## Record extracts
== Segment start ==

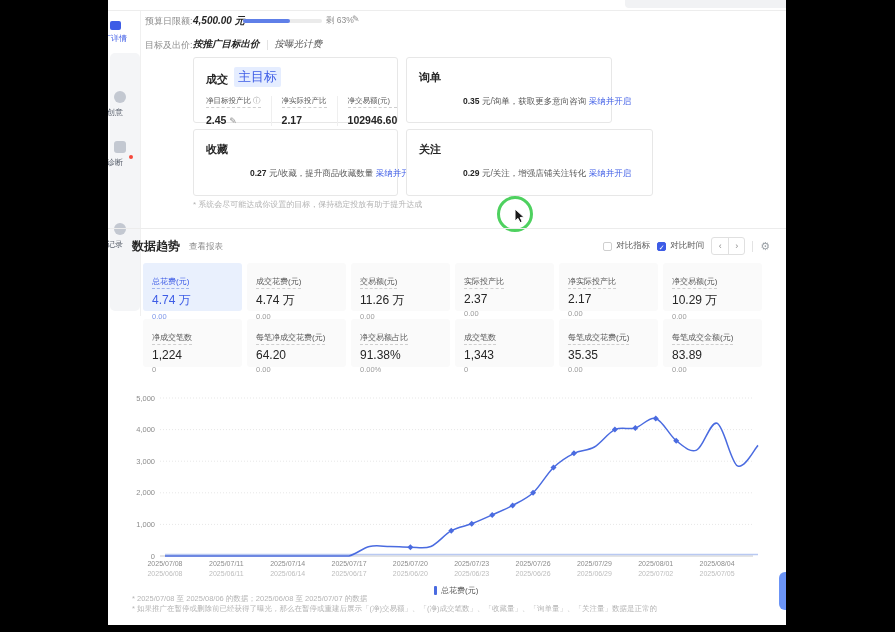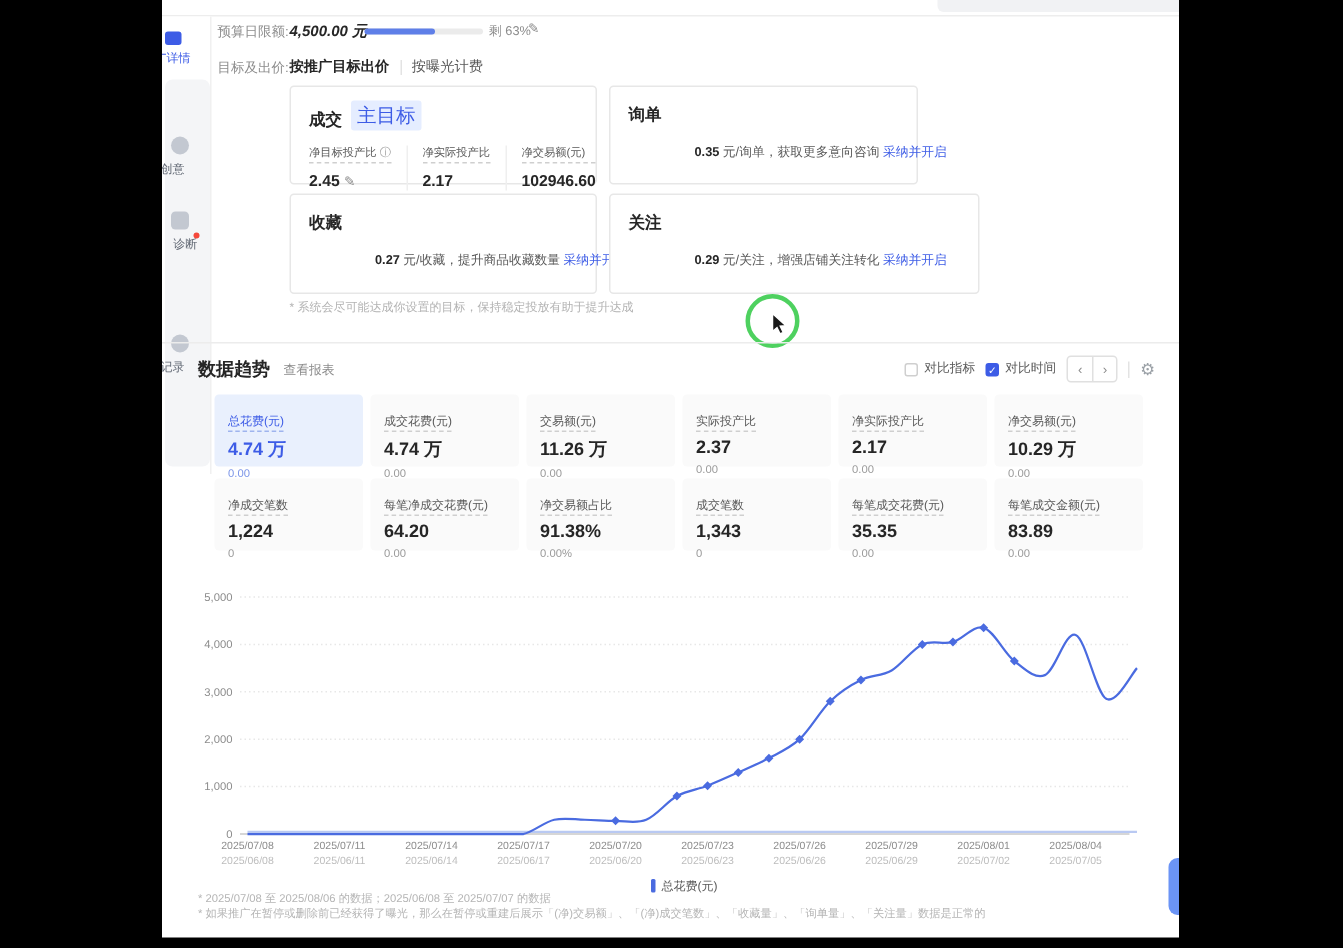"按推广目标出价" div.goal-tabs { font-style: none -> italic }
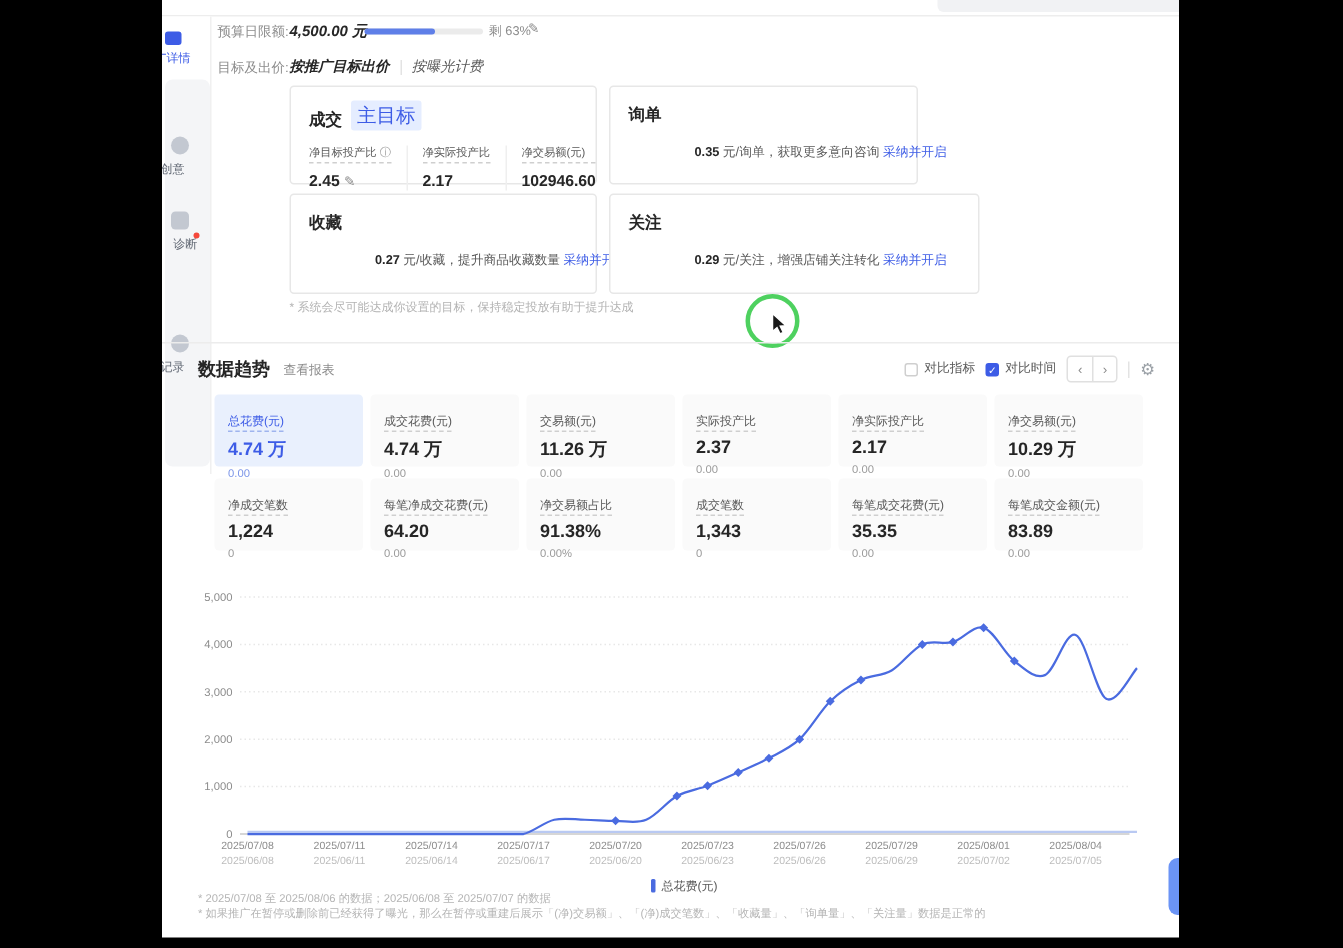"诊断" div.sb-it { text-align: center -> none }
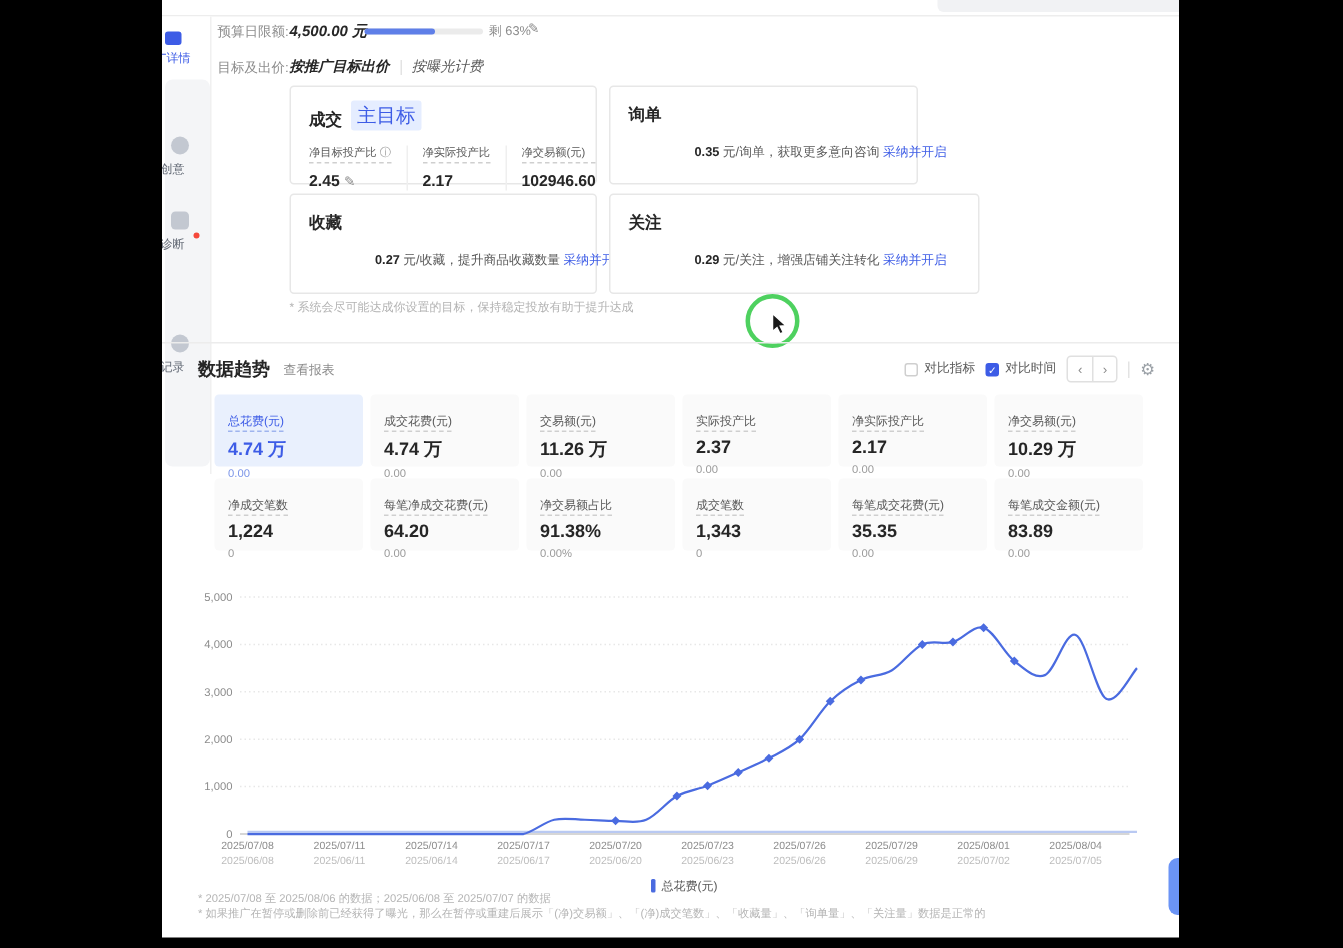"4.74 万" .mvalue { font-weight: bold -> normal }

== Segment end ==
== Segment start ==

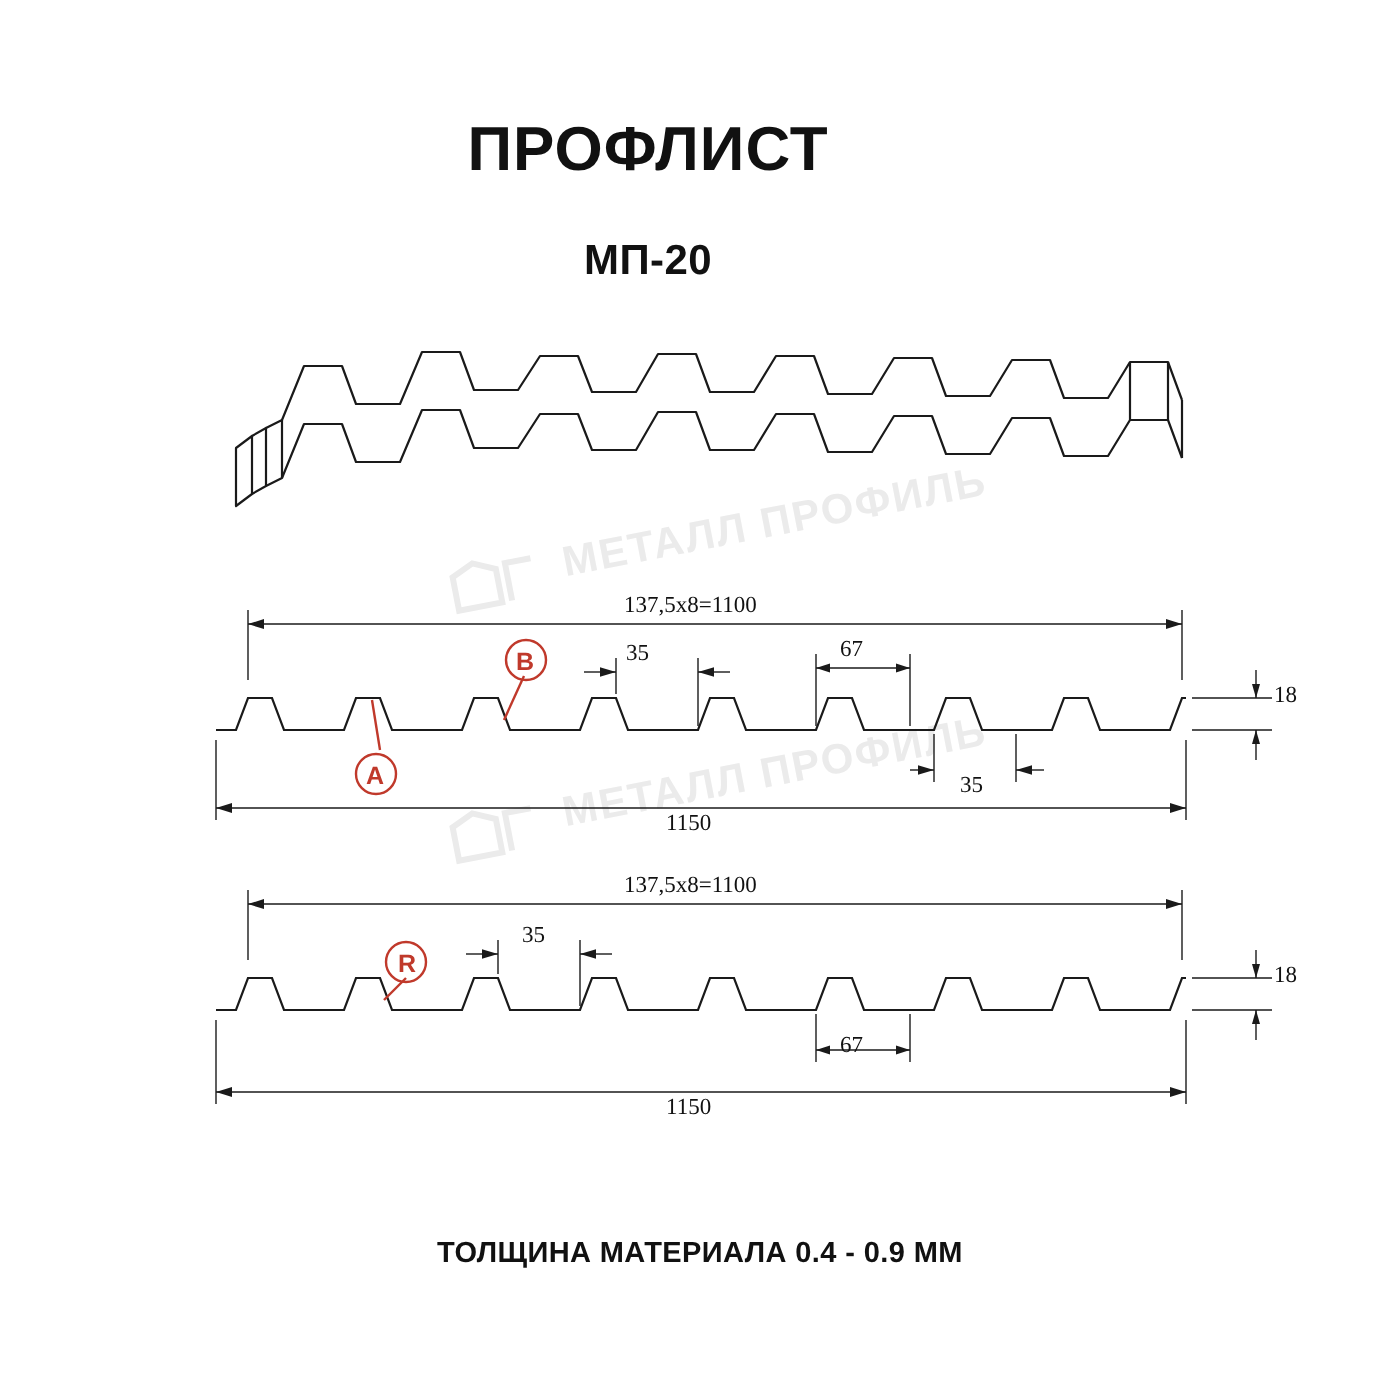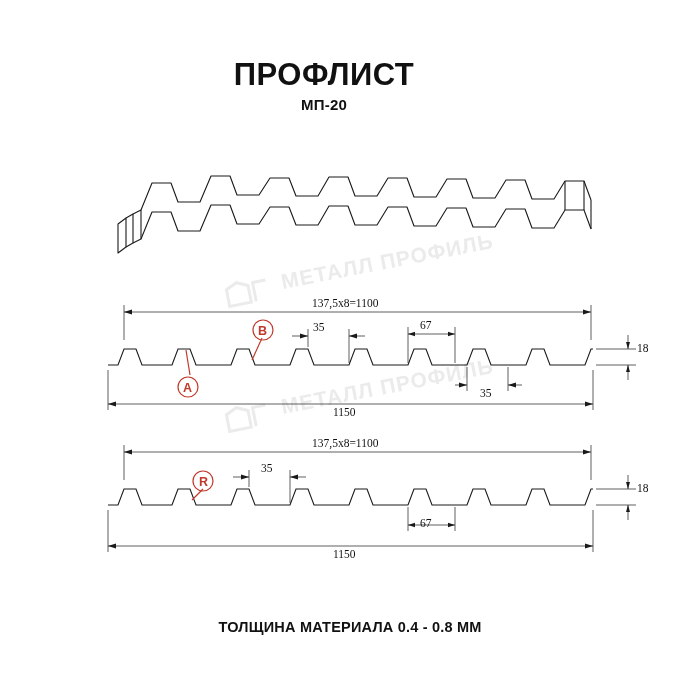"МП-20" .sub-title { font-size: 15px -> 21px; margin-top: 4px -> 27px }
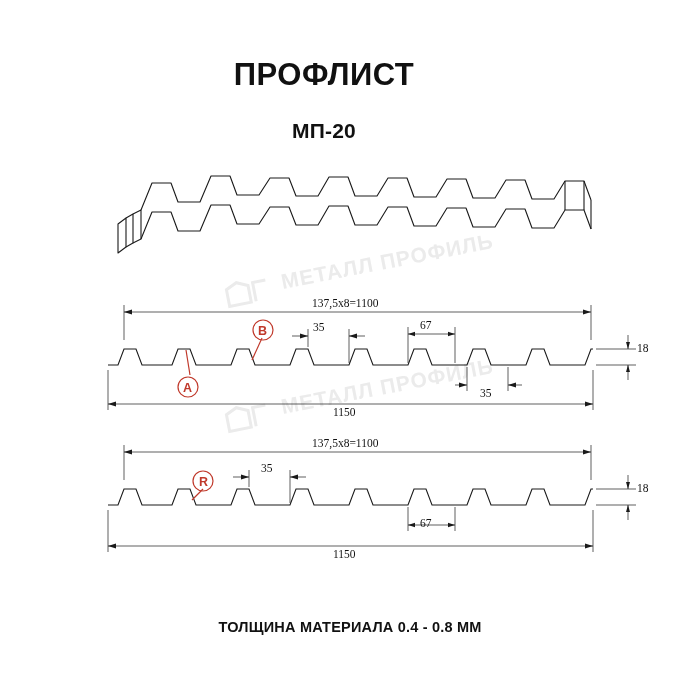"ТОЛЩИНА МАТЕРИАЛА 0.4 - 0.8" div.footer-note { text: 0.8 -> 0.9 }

== Segment end ==

## Your assignment
Write out word for word the lines of the listing above from the line with "text-align: center ->" to the line with "font-weight: bold ->", taking in both of those lines but no pictures.

## Output of the task
"诊断" div.sb-it { text-align: center -> none }
"4.74 万" .mvalue { font-weight: bold -> normal }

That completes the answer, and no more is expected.